Prevent data engineering burnout
The most effective data engineering teams are those who successfully shift from a toil culture— a series of manual one-off tasks, firefights, and moments of heroism—to a reliability culture with planned, repeatable, and scalable processes.
Data engineers play an increasingly important role in our economy. These days, every business is pushing to leverage its data to remain competitive.
In addition to standing up the pipelines that deliver data to the analysts, data scientists, and machine learning engineers who put it to work, data engineers are often also responsible for a slew of (usually thankless) maintenance tasks to keep those pipelines running. Data documentation, data quality, data observability, fixing pipeline issues, ETL code review, and a ton of other reliability work falls on the already-full plate of the data engineer.
The most effective data engineering teams are those who successfully shift from a toil culture—where work happens in a series of manual one-off tasks, firefights, and moments of heroism—to a reliability culture with planned, repeatable, and scalable processes that keep things running smoothly without burning out the team.
They do it by borrowing time-tested best practices of modern software engineering and DevOps and applying them to the data engineering field.
Best practices for a data engineering teams
1. Assign clear ownership whenever possible
Whether a simple maintenance task, an update to the data model, a backfill, or investigating a performance issue, when the task (or more often it’s associated object) has no owner, everyone is the owner. As such, collective ownership (and no ownership) is the fastest way to problems being ignored and turning into bigger problems.
Your team will expand, shrink, or simply rotate its team members over the course of quarters or years. Not only is it important to establish and document owners in a publicly visible way; you must hand off ownership as the team naturally turns over.
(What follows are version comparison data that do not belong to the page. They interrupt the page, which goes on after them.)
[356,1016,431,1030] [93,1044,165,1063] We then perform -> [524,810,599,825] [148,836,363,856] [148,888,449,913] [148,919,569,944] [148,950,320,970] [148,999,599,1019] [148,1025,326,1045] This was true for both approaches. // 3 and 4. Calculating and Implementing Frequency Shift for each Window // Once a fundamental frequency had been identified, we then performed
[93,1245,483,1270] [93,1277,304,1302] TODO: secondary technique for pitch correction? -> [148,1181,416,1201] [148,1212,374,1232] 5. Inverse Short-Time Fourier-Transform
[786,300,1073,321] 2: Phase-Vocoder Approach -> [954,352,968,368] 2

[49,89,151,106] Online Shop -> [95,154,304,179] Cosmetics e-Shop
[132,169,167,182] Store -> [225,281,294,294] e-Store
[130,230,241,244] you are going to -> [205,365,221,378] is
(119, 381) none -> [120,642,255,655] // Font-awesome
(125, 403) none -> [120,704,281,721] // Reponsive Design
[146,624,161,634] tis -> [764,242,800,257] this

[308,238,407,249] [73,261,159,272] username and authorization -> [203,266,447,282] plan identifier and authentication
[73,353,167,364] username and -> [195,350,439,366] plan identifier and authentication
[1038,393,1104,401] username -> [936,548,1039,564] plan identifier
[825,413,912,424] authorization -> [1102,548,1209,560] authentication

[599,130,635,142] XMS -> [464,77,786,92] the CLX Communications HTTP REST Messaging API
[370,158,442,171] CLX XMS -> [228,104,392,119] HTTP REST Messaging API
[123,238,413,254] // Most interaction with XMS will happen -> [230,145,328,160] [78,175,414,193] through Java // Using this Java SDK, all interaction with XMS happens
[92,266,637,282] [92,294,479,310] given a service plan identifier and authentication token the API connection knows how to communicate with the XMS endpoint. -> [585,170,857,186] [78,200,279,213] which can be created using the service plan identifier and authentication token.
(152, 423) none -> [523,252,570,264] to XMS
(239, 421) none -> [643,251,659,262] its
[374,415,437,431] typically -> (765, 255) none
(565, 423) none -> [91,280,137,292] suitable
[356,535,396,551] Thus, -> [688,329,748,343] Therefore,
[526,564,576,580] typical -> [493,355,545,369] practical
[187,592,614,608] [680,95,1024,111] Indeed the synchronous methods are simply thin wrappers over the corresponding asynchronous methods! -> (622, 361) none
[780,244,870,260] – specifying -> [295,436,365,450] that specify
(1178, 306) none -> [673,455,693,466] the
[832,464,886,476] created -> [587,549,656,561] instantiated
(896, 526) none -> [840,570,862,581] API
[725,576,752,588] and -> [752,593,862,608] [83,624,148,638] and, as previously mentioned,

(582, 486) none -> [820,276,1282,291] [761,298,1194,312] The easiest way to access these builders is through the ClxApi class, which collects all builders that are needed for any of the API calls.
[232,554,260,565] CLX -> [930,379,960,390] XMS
Not every owner will deliver the same level of attention and diligence to the assets they’re for which they're responsible. But declaring ownership allows the data engineering team to manage the care of higher or lower priority assets. This prioritization ensures the proper level of reliability needed for each piece of infrastructure, data pipeline, and downstream analytics or machine learning application.
2. Document processes and make them discoverable
Process often gets put on the back burner in exchange for more time to spend on “real” work. Work like tackling a request to change the data model, reducing a pipeline’s runtime, or other actions that deliver immediate value.
But good processes can pay dividends by reducing time spent. Good processes can also eliminate confusion and waste. For repeatable future tasks that will come up over and over again, good processes help you win big.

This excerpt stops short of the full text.